Ræða Davíðs Á. Gunnarssonar, ráðuneytisstjóra í heilbrigðis- og tryggingamálaráðuneytinu,
flutt fyrir hönd Norðurlandaþjóðanna á haustþingi Evrópudeildar Alþjóðaheilbrigðismálastofnunarinnar
í Kaupmannahöfn 18. september 2002.

Sjá einnig ræðu DÁG:
Nordic statement on Proposed programme budget for 2004-2005




Nordic Statement on
Poverty and Health

Mr. President,

Allow me, on the behalf of the Nordic Countries - Denmark, Finland, Norway, Sweden and Iceland -, to thank the Regional Director for an excellent report on Poverty and Health. The work on this issue clearly demonstrates the vision of WHO as one unified organisation and thereby outlines a perspective for the future of the European Region.

In our view the report reflects the foundations for WHO's current health policy, and the need to emphasise the fact that poverty is the main determinant of health and health inequalities. The efforts in this field by the Regional Office and the establishment of the Venice Centre for Investment for Health and Development are very important steps in the long-term process to improve health where most needed in the European Region.

It is important to focus on determinants of health and public health policies addressing relevant determinants breeding inequalities and poverty related ill-health. Both absolute and relative poverty are damaging to health. For example, single parent women and their children, face higher health risks also in more affluent societies, like the Nordic countries. The selection of the 12 case studies in the report of the Secretariat was a vital point of departure. The conclusions of these studies could in the future serve as a concrete and constructive way to share knowledge in the field of poverty and health.

The case studies clearly demonstrate that financial barriers play an important role concerning access to health services. Firstly, poor people may delay seeking care because they cannot afford to pay for health services and therefore risk severe consequences. Secondly, people may be forced to find alternative financial sources, i.e. by selling assets or taking loans and thereby getting into debt. This definitely supports the view that the amount of service fees should always be limited. The health system itself must never become one of the causes of poverty.

An important remark by the Regional Office is that prevention of diseases and health promotion often are not included in the curricula or education of health personnel. In most countries there is greater emphasis on issues related to hospital and medical treatment of diseases. Therefore, more financial resources ought to be made available for prevention programs. It is urgent that this kind of training be seen as an integrated part in the development of skills and knowledge among professionals.

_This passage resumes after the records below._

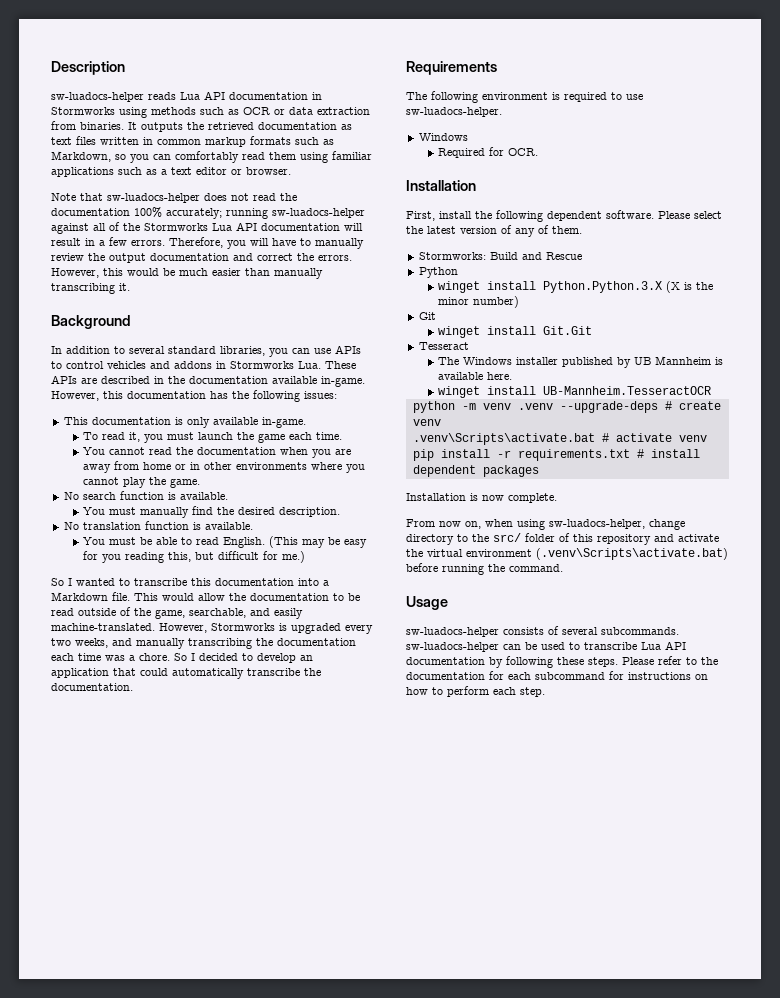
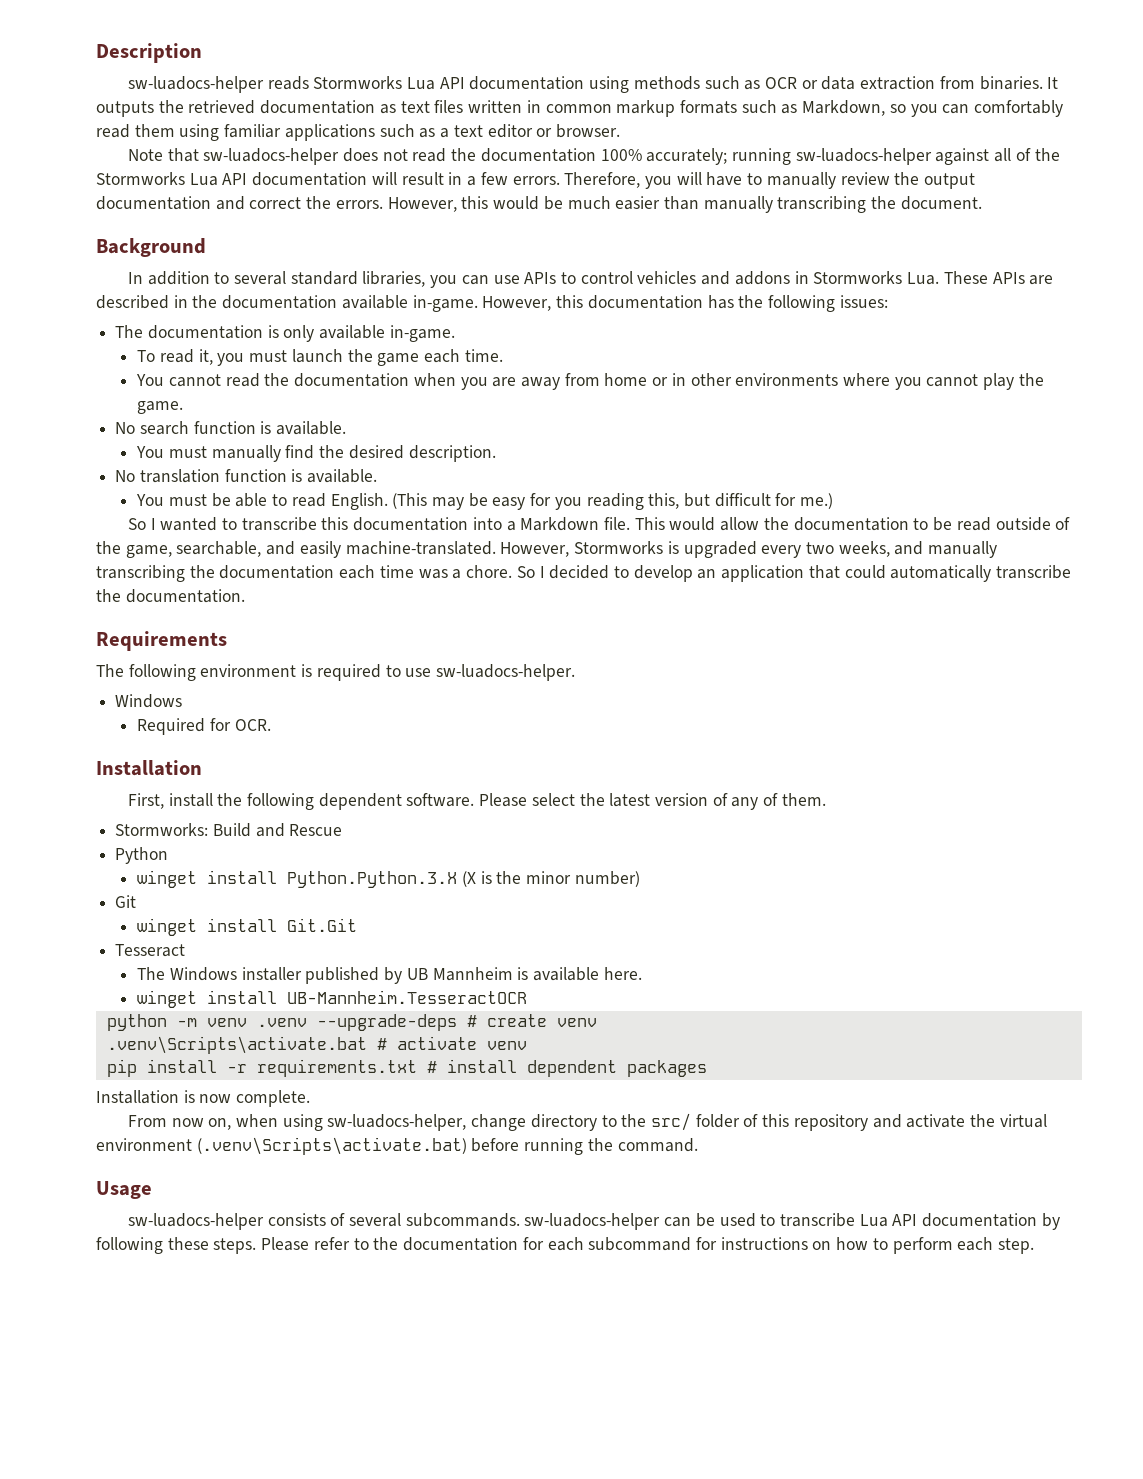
- sw-luadocs-helper reads Lua API documentation in Stormworks using methods such as OCR or data extraction from binaries.
+ sw-luadocs-helper reads Stormworks Lua API documentation using methods such as OCR or data extraction from binaries.
- However, this would be much easier than manually transcribing it.
+ However, this would be much easier than manually transcribing the document.
- This documentation is only available in-game.
+ The documentation is only available in-game.

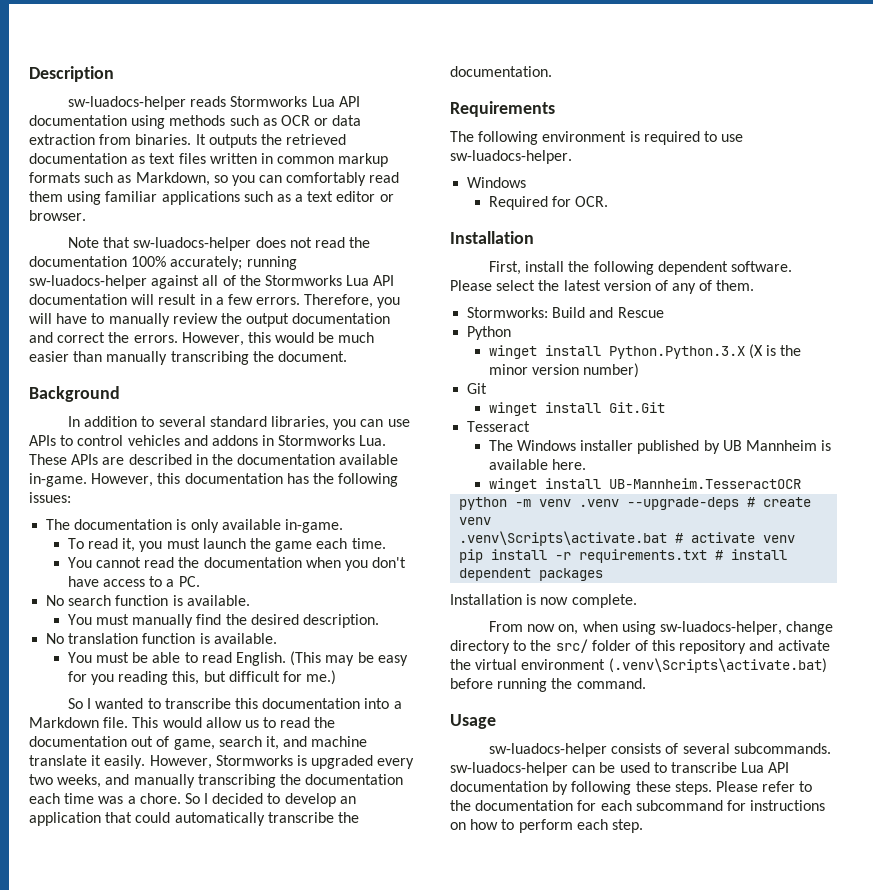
- You cannot read the documentation when you are away from home or in other environments where you cannot play the game.
+ You cannot read the documentation when you don't have access to a PC.
- This would allow the documentation to be read outside of the game, searchable, and easily machine-translated.
+ This would allow us to read the documentation out of game, search it, and machine translate it easily.
- winget install Python.Python.3.X (X is the minor number)
+ winget install Python.Python.3.X (X is the minor version number)

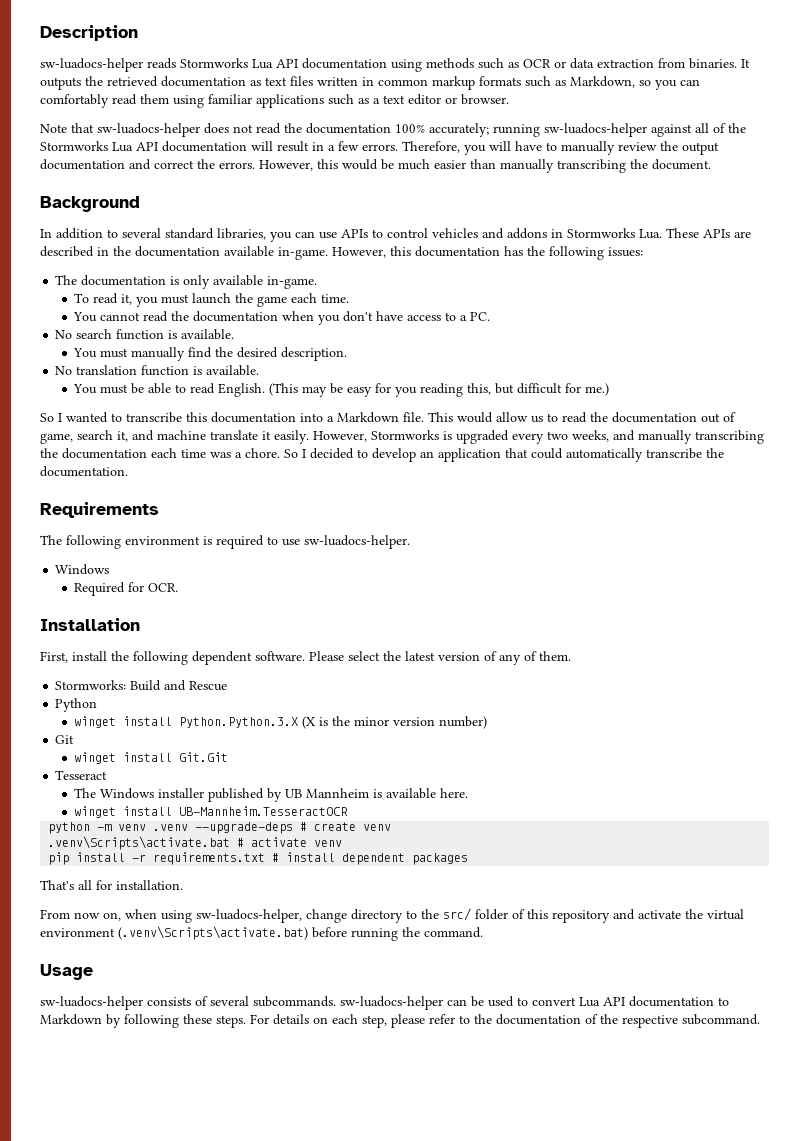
- Installation is now complete.
+ That's all for installation.
- sw-luadocs-helper consists of several subcommands. sw-luadocs-helper can be used to transcribe Lua API documentation by following these steps.
+ sw-luadocs-helper consists of several subcommands. sw-luadocs-helper can be used to convert Lua API documentation to Markdown by following these steps.
- Please refer to the documentation for each subcommand for instructions on how to perform each step.
+ For details on each step, please refer to the documentation of the respective subcommand.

In all Nordic Countries public health programmes are main instruments to level out inequalities in health between different groups of people. In this respect, equal health opportunities for all children must always be a key objective. In our opinion, WHO EURO should put more emphasis on the negative health impact of poverty on childhood. Huge differences in child mortality within the region should not be accepted. Evidence tells that efforts focused on children living under less favourable conditions, have a decisive impact on their health later in life.

The Nordic countries strongly support the strengthening of the health dimension of sustainable development. We want to stress the fact that poverty and ill health contribute to environmental degradation and that a healthy environment is essential for good health and poverty prevention.

It is also apparent that eradication of poverty heavily depends on achievements closely associated issues such as economy, education, employment, working conditions, social welfare, environment, nutrition and housing. Therefore, the issue of poverty should be tackled in partnership with a wide range of different agencies on an international as well as a national level.

The Nordic countries would like to emphasize that the relationship of poverty and health should be addressed by all Member States and and also the more affluent ones. However, the support by the WHO should be concentrated on areas and countries were people are clearly in need of assistance to improve their health and living conditions.

In conclusion, the Nordic countries welcome the initiative to launch a new phase of Health for all, as spelled out by the Regional Director in his adress. Such an initiative provides a significant opportunity to advance evidence and implementation of public health policies contributing to more equitable health.


Tank you, Mr. President.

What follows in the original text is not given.